> [Task input]:

=== Begin Enclosure ===

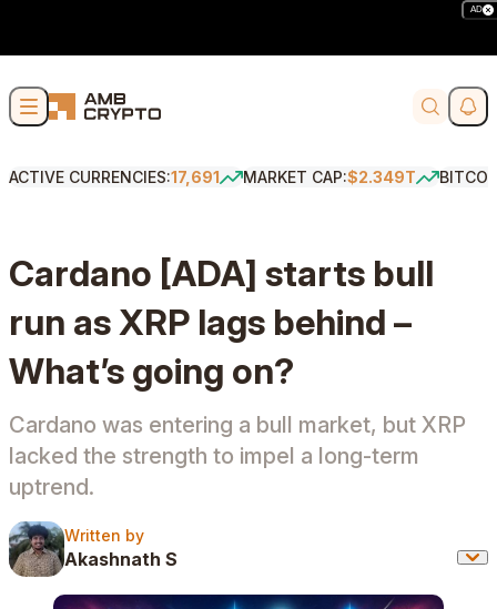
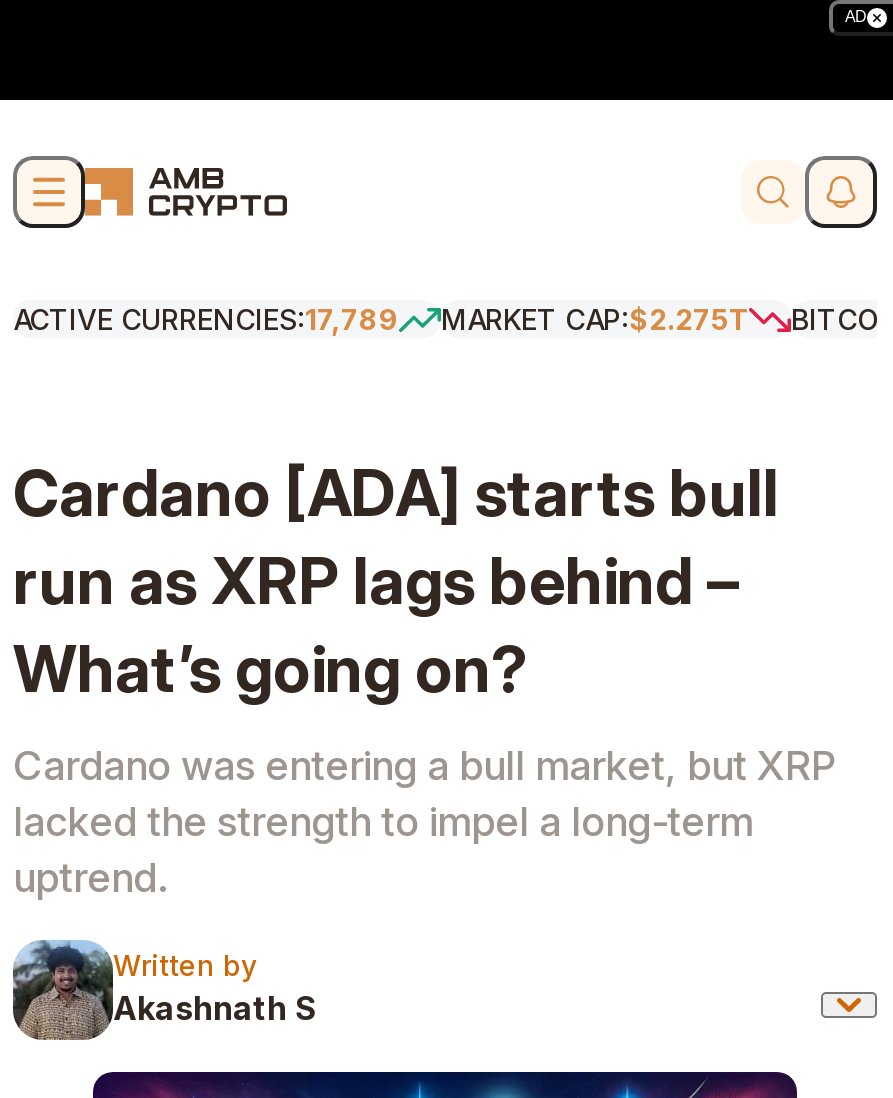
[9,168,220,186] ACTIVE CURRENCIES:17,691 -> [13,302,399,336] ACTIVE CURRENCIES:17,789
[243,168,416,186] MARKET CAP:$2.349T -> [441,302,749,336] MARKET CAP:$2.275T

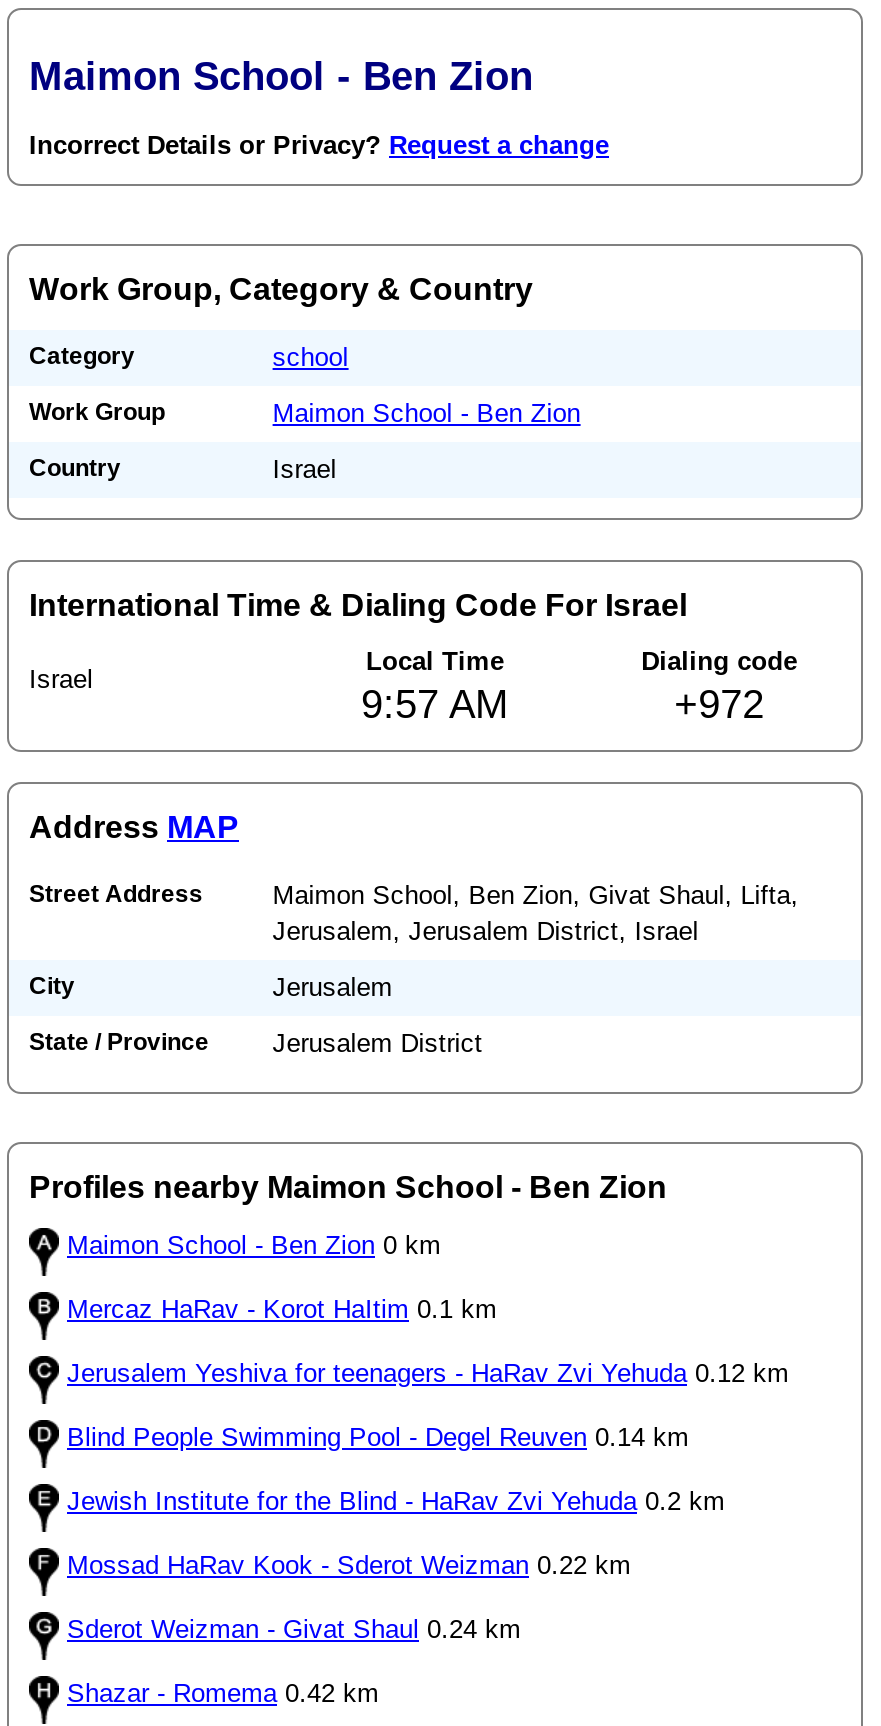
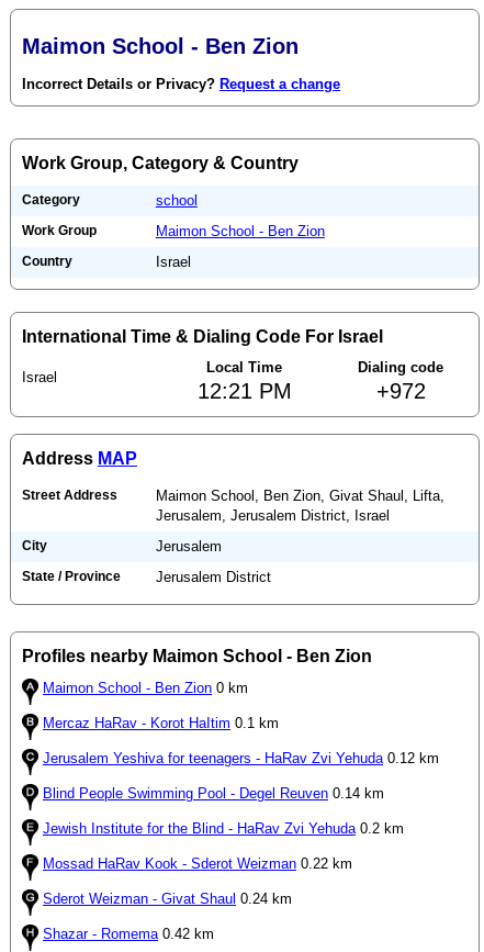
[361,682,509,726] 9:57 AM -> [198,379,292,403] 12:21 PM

=== End Enclosure ===
=== Begin Enclosure ===

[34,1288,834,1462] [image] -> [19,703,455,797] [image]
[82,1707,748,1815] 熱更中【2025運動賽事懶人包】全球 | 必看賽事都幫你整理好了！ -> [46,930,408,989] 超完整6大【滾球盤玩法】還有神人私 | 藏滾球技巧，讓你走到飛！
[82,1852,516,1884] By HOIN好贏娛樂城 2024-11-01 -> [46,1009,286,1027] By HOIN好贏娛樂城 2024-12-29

=== End Enclosure ===
=== Begin Enclosure ===

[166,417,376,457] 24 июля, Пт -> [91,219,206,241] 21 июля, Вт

=== End Enclosure ===

> [Problem requirements]:
Among the lines above, find the one with "[34,1288,834,1462] [image] ->" and the one with "[82,1852,516,1884] By HOIN好贏娛樂城". Quote both and everything between them, exactly.

> [Solution to the problem]:
[34,1288,834,1462] [image] -> [19,703,455,797] [image]
[82,1707,748,1815] 熱更中【2025運動賽事懶人包】全球 | 必看賽事都幫你整理好了！ -> [46,930,408,989] 超完整6大【滾球盤玩法】還有神人私 | 藏滾球技巧，讓你走到飛！
[82,1852,516,1884] By HOIN好贏娛樂城 2024-11-01 -> [46,1009,286,1027] By HOIN好贏娛樂城 2024-12-29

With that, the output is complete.